## [Problem description]
Span requested from the data below: the line with "- ☐ Ensure smooth" through the line with "- Faire fonctionner", both included. Give only these lines again, exactly, and leave every picture out.

Segment Start: Information shown

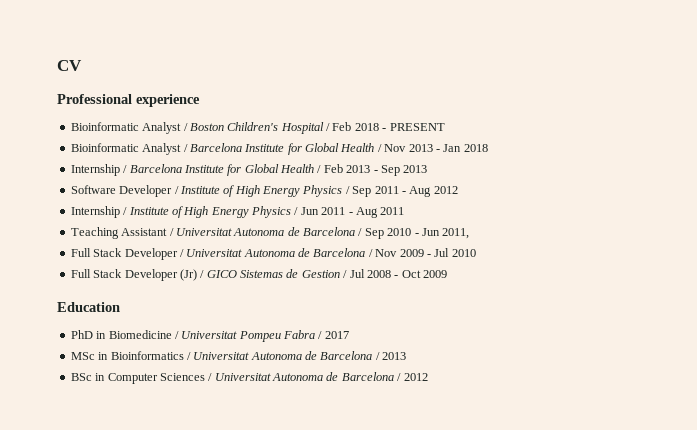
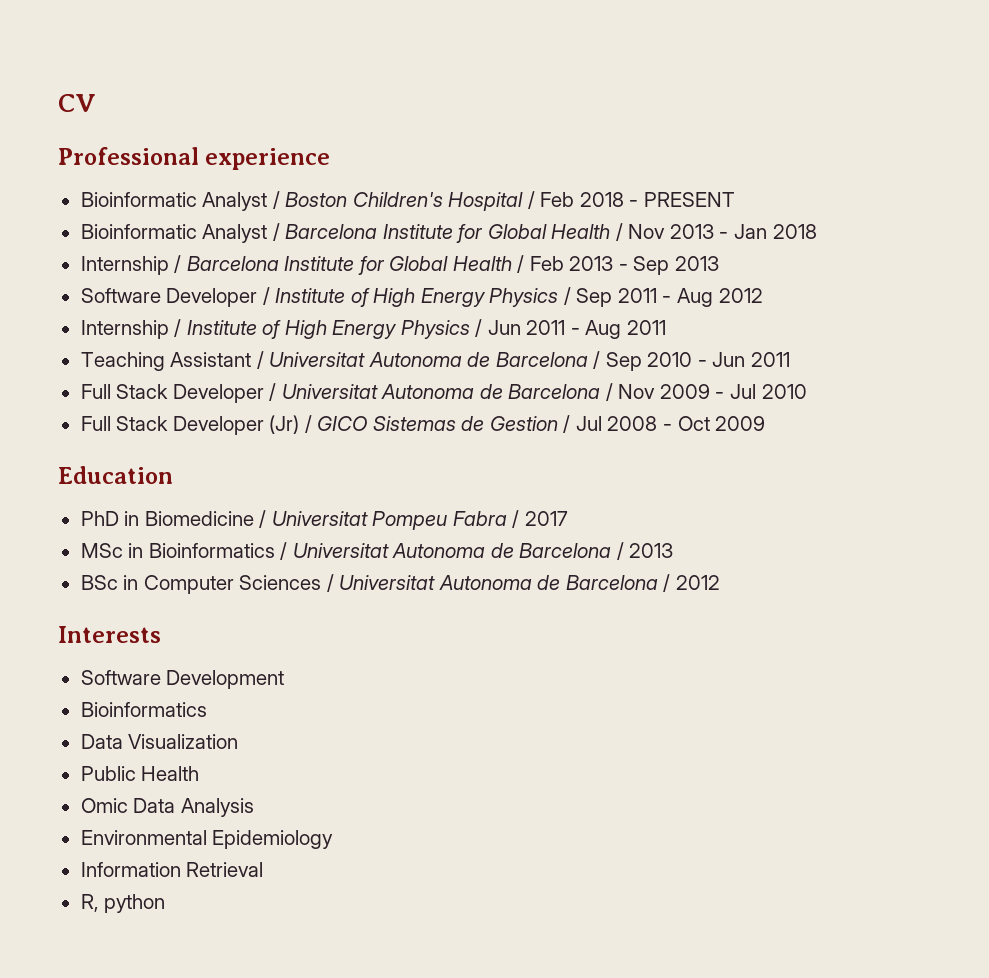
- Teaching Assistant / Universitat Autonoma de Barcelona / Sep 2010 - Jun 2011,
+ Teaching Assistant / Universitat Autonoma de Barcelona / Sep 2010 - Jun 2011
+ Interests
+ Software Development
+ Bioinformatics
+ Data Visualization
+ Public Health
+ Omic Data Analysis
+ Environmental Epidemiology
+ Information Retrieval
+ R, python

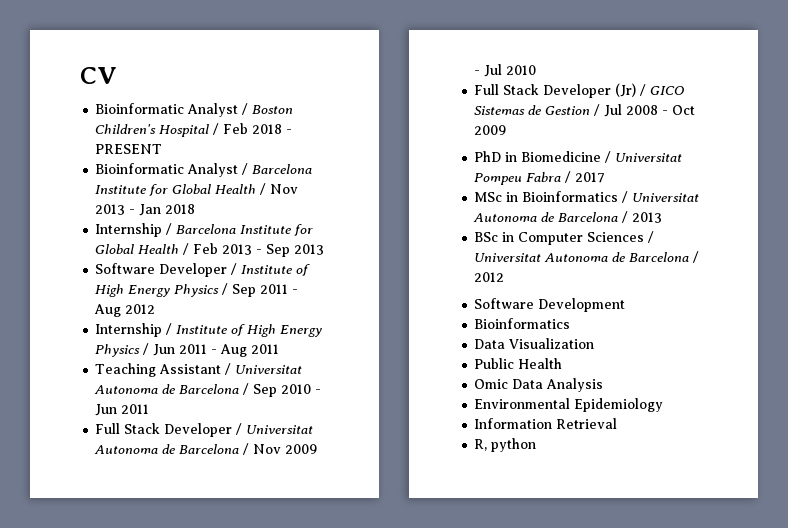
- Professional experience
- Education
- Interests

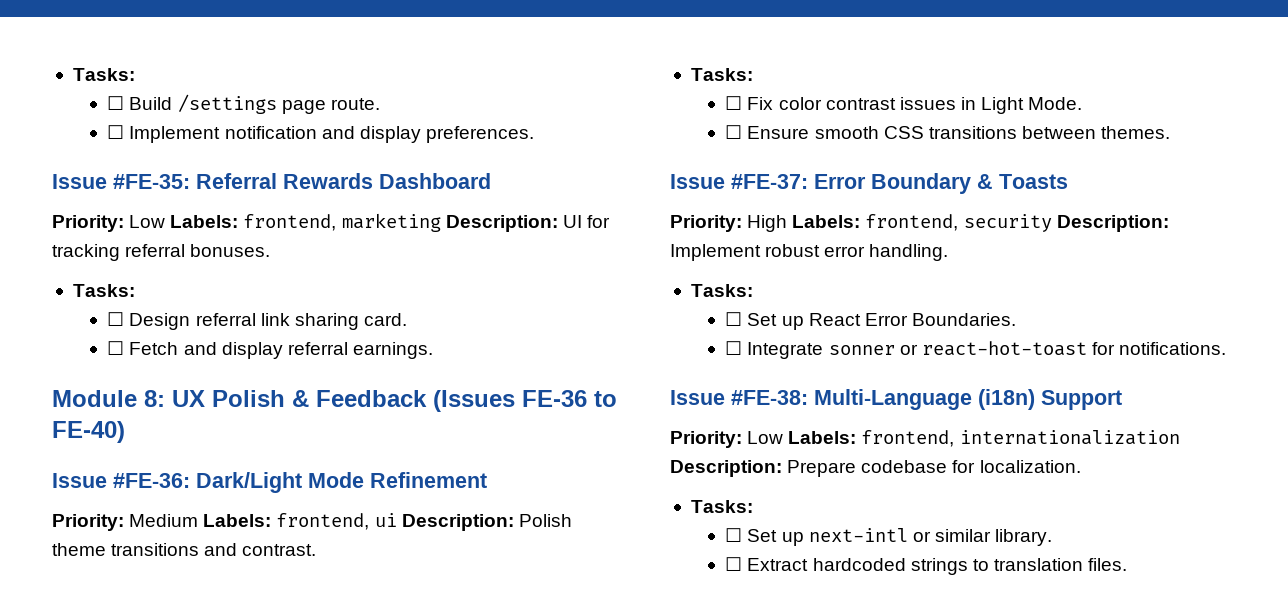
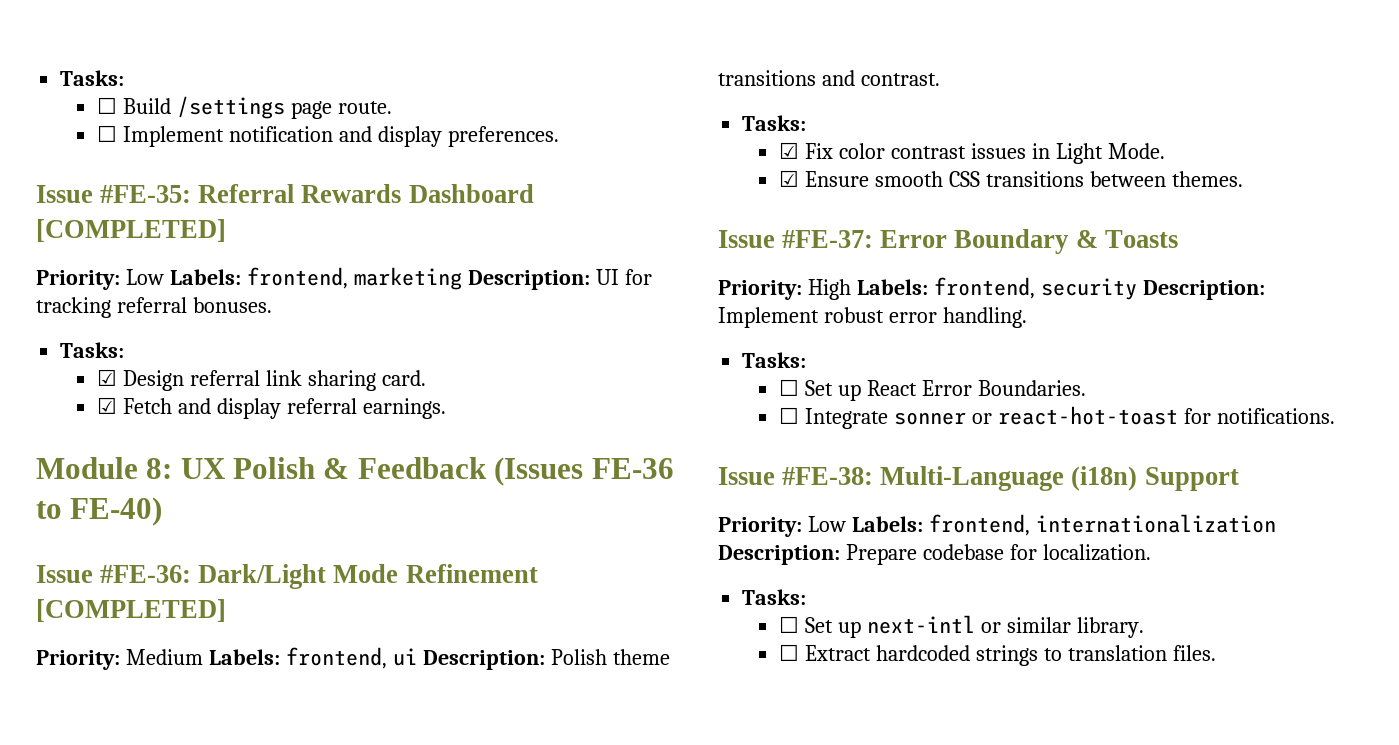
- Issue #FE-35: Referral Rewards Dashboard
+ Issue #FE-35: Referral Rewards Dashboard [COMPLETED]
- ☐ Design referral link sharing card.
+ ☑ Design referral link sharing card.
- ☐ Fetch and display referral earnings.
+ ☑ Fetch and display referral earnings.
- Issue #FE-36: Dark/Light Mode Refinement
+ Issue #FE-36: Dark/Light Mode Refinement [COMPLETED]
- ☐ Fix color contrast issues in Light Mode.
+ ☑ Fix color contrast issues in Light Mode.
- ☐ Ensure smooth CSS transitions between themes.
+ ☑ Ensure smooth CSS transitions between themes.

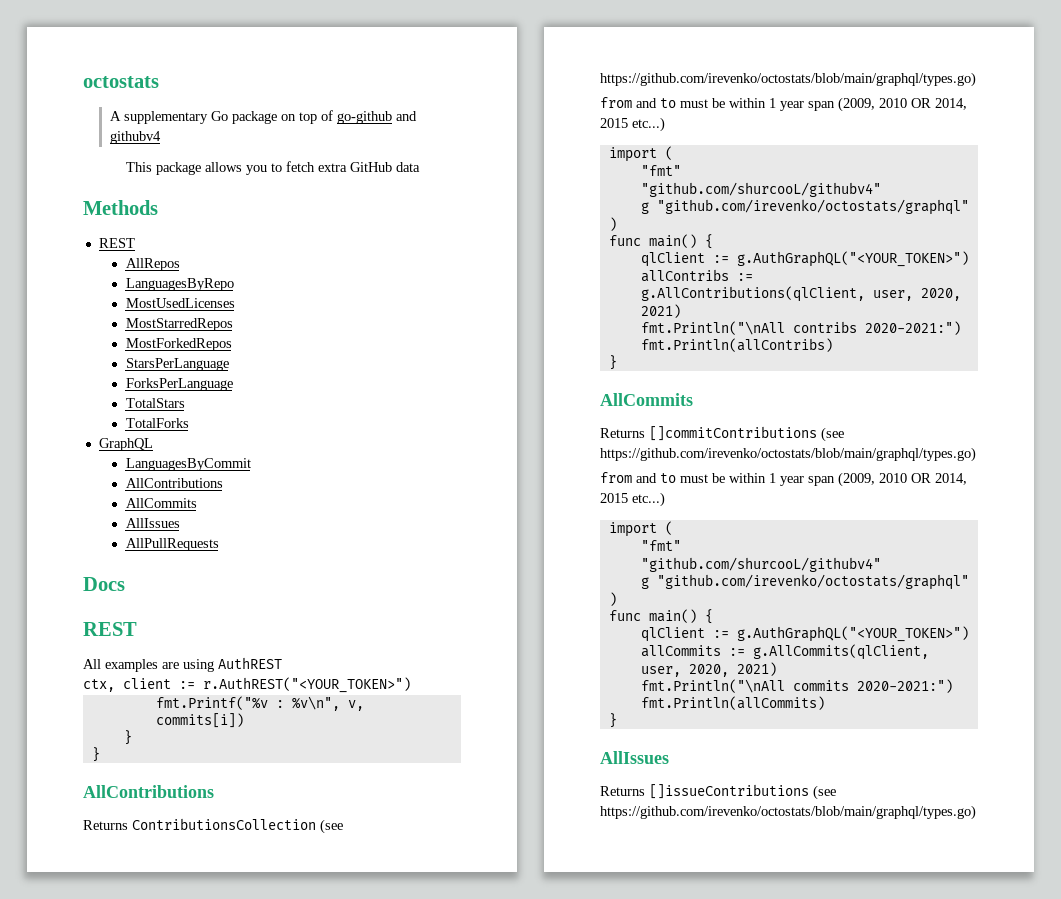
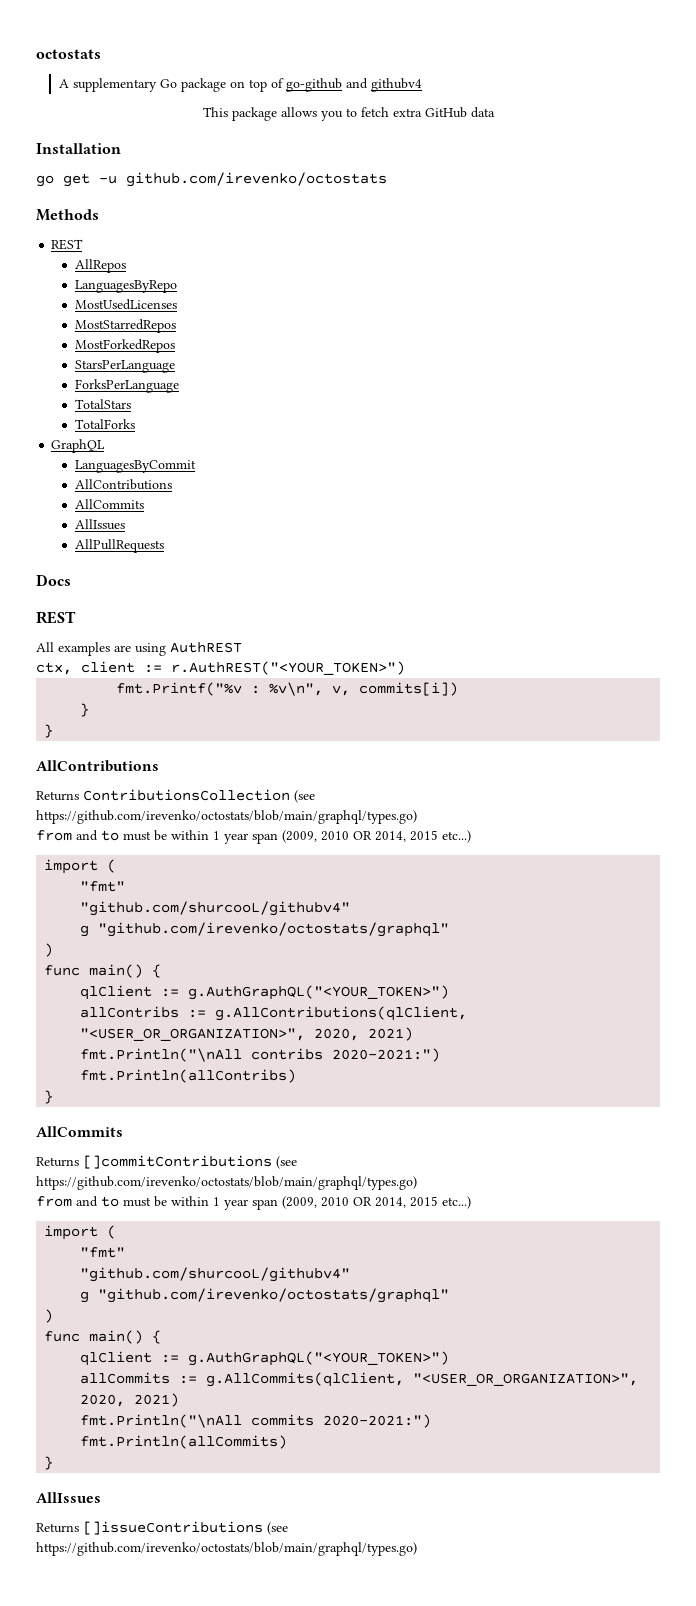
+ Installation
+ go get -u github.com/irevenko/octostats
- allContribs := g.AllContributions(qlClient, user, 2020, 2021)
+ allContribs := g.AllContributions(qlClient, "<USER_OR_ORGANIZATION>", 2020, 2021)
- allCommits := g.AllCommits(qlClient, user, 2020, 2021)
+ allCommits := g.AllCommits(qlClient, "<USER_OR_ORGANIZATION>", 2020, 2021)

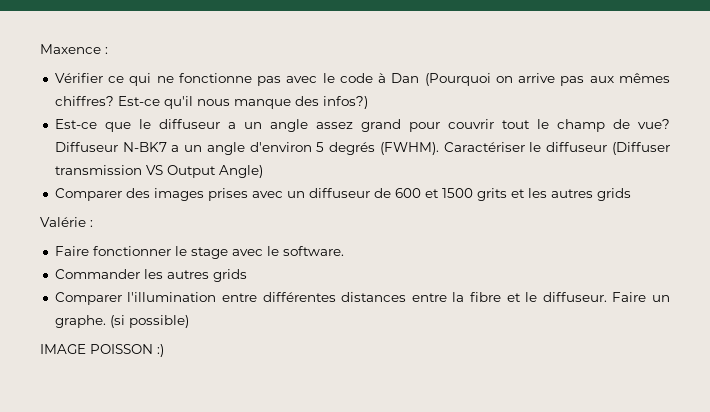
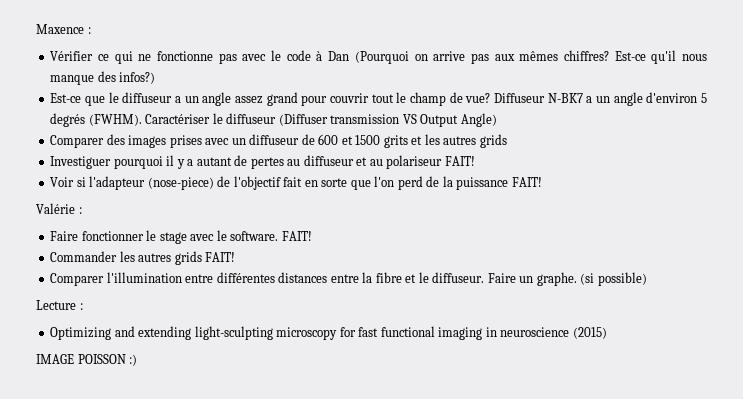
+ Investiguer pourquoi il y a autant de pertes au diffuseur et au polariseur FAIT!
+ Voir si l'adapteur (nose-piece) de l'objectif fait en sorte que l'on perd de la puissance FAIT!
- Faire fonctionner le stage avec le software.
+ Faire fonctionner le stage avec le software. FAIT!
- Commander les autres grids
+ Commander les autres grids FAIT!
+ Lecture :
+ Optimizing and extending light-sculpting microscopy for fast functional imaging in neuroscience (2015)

Segment End: Information shown

## [Output]
- ☐ Ensure smooth CSS transitions between themes.
+ ☑ Ensure smooth CSS transitions between themes.

+ Installation
+ go get -u github.com/irevenko/octostats
- allContribs := g.AllContributions(qlClient, user, 2020, 2021)
+ allContribs := g.AllContributions(qlClient, "<USER_OR_ORGANIZATION>", 2020, 2021)
- allCommits := g.AllCommits(qlClient, user, 2020, 2021)
+ allCommits := g.AllCommits(qlClient, "<USER_OR_ORGANIZATION>", 2020, 2021)

+ Investiguer pourquoi il y a autant de pertes au diffuseur et au polariseur FAIT!
+ Voir si l'adapteur (nose-piece) de l'objectif fait en sorte que l'on perd de la puissance FAIT!
- Faire fonctionner le stage avec le software.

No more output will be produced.